▶ **Brief**
Take the lines below beginning at the line that has "row Jöfnunarsjóður sveitarfélaga: none" and stopping after the line that has "Fæðingarorlof | br.", and print them exactly as they are, with no other lines.

━━ Data ━━

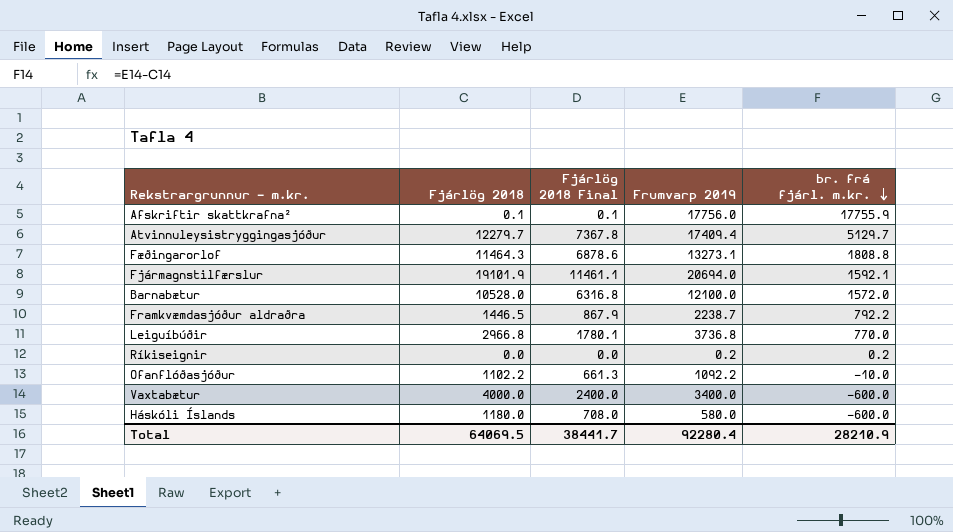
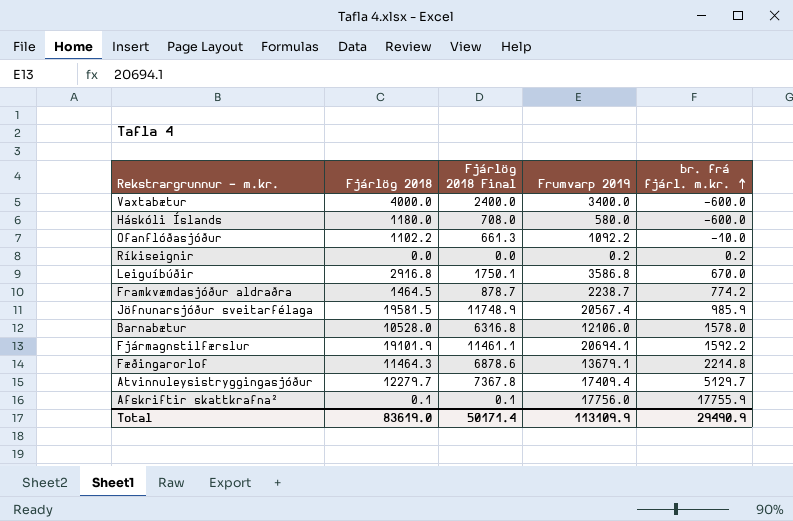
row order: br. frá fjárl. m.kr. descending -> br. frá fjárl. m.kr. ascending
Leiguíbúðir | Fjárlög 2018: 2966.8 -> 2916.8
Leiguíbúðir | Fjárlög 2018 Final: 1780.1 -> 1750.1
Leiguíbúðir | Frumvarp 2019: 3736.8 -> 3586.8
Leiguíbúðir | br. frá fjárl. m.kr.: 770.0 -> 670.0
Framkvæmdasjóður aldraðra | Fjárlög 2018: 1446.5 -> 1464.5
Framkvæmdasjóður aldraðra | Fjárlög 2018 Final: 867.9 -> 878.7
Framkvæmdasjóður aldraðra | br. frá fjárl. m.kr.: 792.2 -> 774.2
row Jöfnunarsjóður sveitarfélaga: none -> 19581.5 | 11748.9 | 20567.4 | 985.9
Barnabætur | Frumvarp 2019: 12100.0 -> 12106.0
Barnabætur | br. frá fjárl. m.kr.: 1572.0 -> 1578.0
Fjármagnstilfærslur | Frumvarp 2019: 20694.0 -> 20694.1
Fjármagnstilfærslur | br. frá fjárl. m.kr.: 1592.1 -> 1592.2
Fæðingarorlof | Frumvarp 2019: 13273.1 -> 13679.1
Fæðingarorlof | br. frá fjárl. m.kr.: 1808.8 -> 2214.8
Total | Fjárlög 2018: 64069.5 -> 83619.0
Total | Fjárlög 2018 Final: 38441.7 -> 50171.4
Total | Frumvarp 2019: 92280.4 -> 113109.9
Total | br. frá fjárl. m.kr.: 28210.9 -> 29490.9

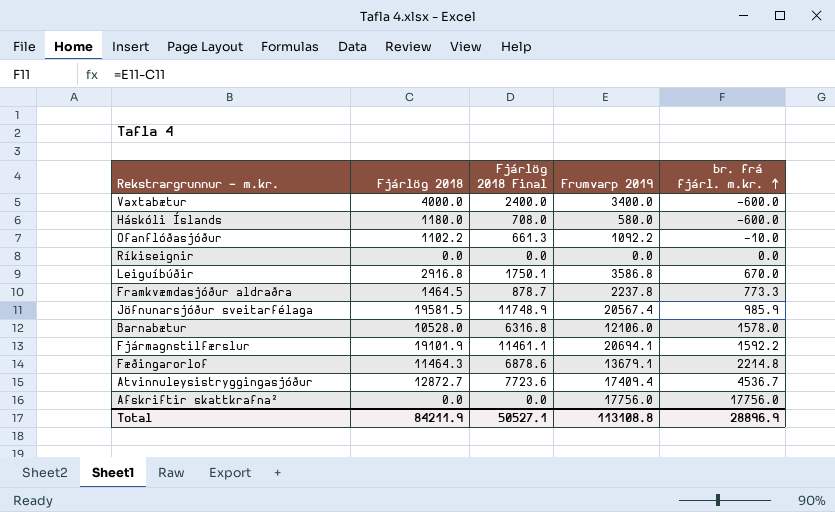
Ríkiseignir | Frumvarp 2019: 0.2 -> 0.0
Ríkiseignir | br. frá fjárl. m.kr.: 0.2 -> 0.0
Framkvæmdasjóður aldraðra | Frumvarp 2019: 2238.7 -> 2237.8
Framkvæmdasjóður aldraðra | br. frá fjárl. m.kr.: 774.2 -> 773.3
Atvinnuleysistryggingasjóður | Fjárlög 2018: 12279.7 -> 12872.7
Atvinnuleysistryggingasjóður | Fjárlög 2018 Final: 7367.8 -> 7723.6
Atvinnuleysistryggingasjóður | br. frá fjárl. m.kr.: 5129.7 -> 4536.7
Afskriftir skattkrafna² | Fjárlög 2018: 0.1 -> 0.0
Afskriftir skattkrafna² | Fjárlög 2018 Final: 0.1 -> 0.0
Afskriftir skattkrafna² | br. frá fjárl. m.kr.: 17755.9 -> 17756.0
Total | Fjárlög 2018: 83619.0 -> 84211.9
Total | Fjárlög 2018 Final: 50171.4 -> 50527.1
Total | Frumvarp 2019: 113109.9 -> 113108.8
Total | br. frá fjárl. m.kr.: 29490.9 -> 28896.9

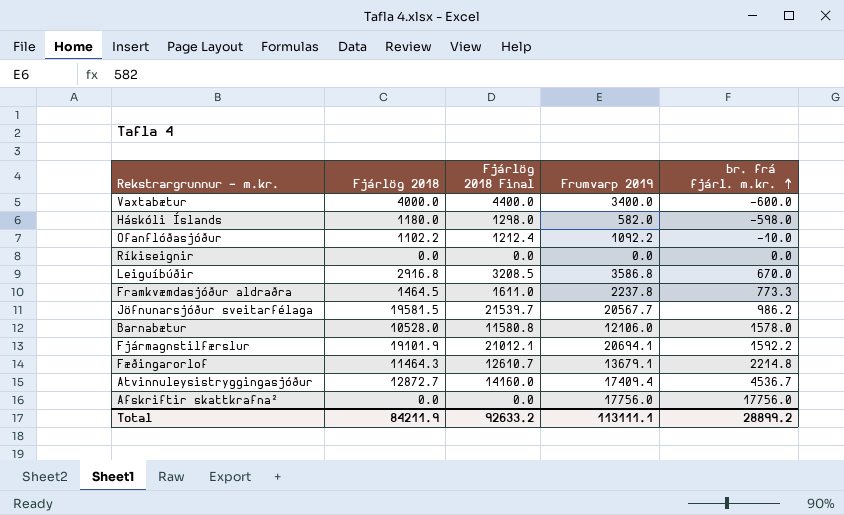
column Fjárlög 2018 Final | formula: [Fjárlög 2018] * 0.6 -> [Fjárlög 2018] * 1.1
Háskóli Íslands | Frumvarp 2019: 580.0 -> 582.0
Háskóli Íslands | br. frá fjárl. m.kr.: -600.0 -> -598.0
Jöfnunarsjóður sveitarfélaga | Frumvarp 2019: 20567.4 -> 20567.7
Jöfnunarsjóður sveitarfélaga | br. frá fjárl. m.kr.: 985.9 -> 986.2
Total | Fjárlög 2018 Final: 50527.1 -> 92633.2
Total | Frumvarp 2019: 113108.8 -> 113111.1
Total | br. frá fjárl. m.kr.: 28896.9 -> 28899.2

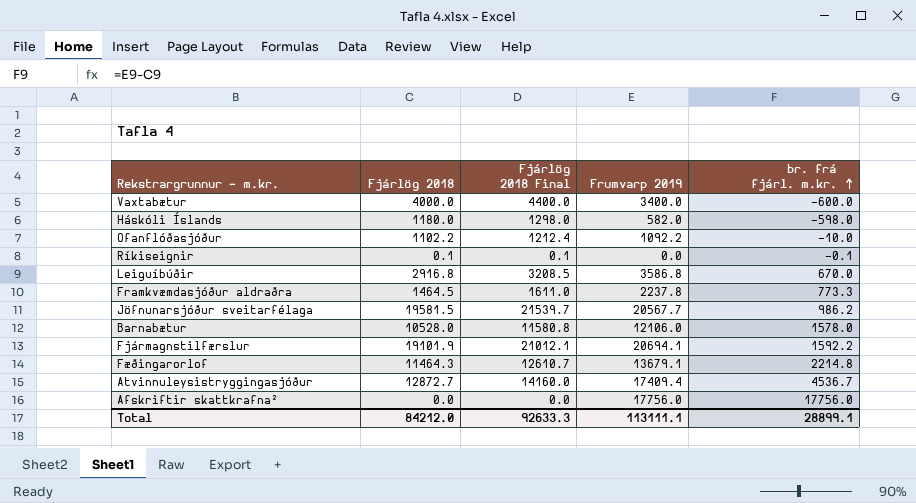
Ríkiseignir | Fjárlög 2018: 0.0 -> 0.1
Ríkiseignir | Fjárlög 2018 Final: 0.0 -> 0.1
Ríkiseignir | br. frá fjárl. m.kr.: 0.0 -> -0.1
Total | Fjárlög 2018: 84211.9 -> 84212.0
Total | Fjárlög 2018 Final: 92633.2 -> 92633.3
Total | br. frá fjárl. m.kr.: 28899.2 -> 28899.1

━━━
━━ Data ━━

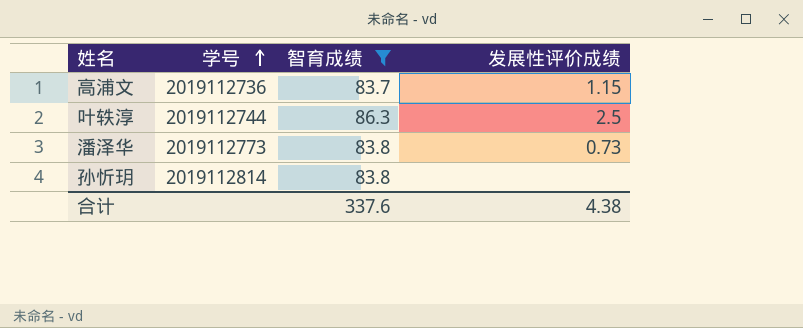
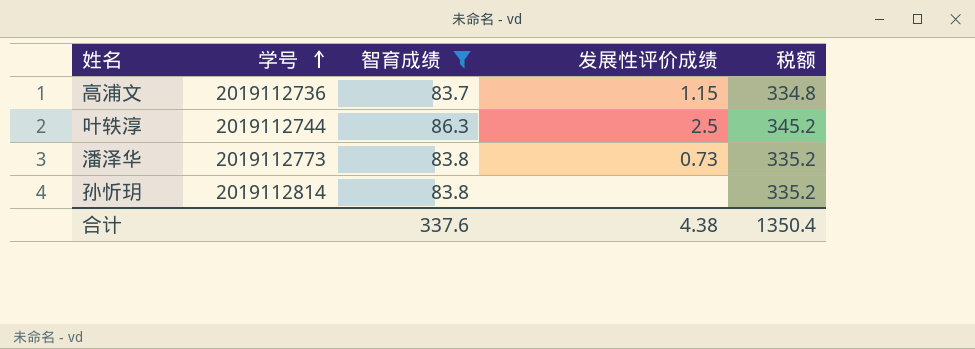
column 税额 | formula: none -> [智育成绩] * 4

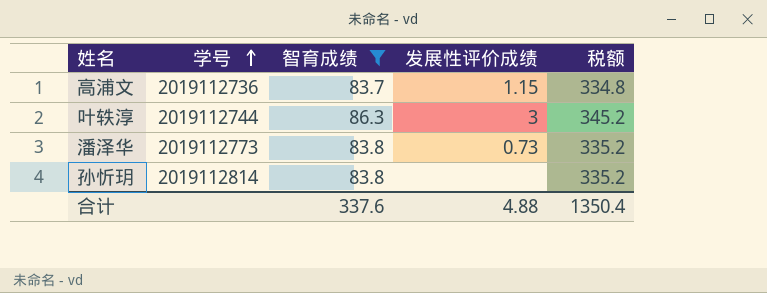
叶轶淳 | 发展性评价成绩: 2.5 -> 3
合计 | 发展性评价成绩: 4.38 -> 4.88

━━━

▶ **Answer for this exercise**
row Jöfnunarsjóður sveitarfélaga: none -> 19581.5 | 11748.9 | 20567.4 | 985.9
Barnabætur | Frumvarp 2019: 12100.0 -> 12106.0
Barnabætur | br. frá fjárl. m.kr.: 1572.0 -> 1578.0
Fjármagnstilfærslur | Frumvarp 2019: 20694.0 -> 20694.1
Fjármagnstilfærslur | br. frá fjárl. m.kr.: 1592.1 -> 1592.2
Fæðingarorlof | Frumvarp 2019: 13273.1 -> 13679.1
Fæðingarorlof | br. frá fjárl. m.kr.: 1808.8 -> 2214.8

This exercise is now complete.